Background technology
It is known that, electrical network changes wattless power by changing the capacity of condenser in parallel, it it is the method for the most basic economical and effective with being generally used of current reactive-load compensation, low-voltage reactive compensator capable (refers to and realizes improving utilization of power efficiency by improving Power Factor of Distribution Network, reduce grid loss, promote the equipment of the function such as quality of power supply) in topmost element be exactly that electrical condenser and capacitor switching switch (refer in reactive-load compensation device, switching device for switched capacitor), and the performance of capacitor switching switch directly has influence on work-ing life and the compensation effect of electrical condenser, so its performance is most important.

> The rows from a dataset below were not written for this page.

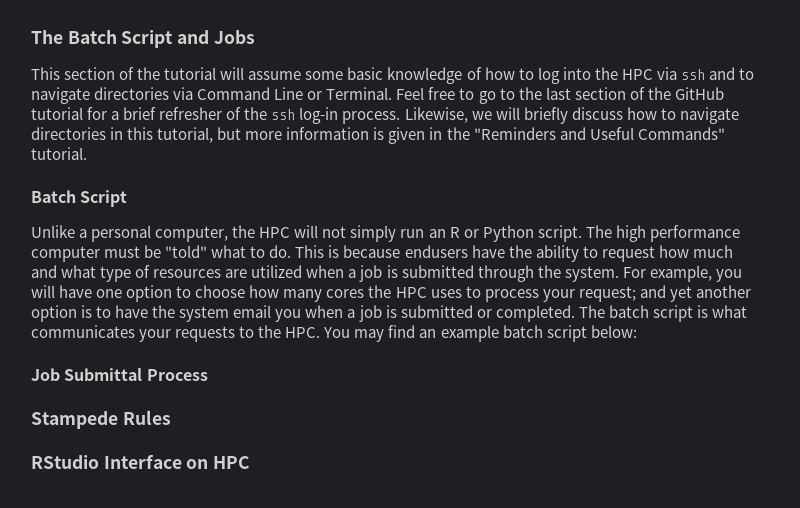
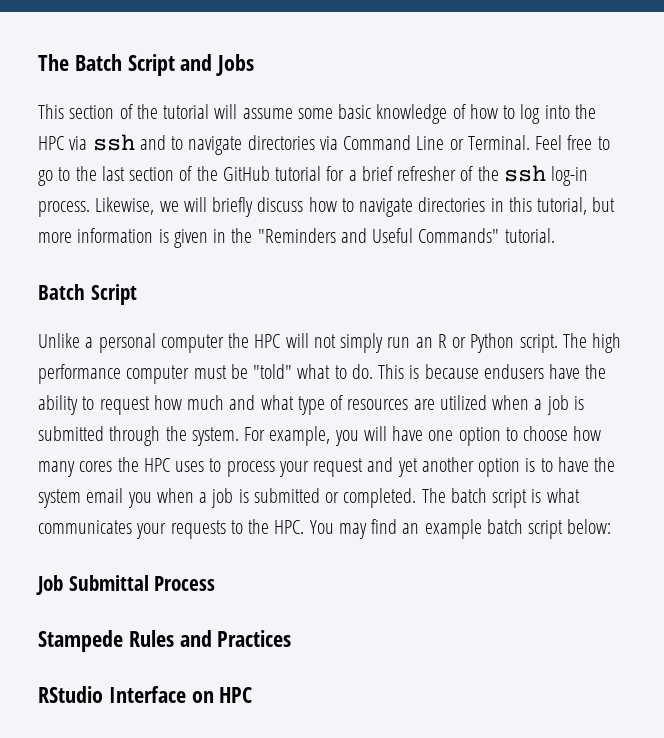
- Unlike a personal computer, the HPC will not simply run an R or Python script.
+ Unlike a personal computer the HPC will not simply run an R or Python script.
- For example, you will have one option to choose how many cores the HPC uses to process your request; and yet another option is to have the system email you when a job is submitted or completed.
+ For example, you will have one option to choose how many cores the HPC uses to process your request and yet another option is to have the system email you when a job is submitted or completed.
- Stampede Rules
+ Stampede Rules and Practices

Electrical condenser is a capacitive load, when it drops into or cuts out electrical network, will produce the transient process of a transient state. When condenser in parallel drops into electrical network, the surge current that amplitude is very big, frequency is very high can be produced, the melting welding phenomenon of performer contact also can occur when situation is serious. Operation superpotential can be produced when being excised from electrical network by condenser in parallel, cause the phenomenon of restriking of electric arc in power element breaking course. Existing capacitor switching switch mainly comprises alternating current contactor, thyristor switch, combination switch and dynamo-electric synchro-switch.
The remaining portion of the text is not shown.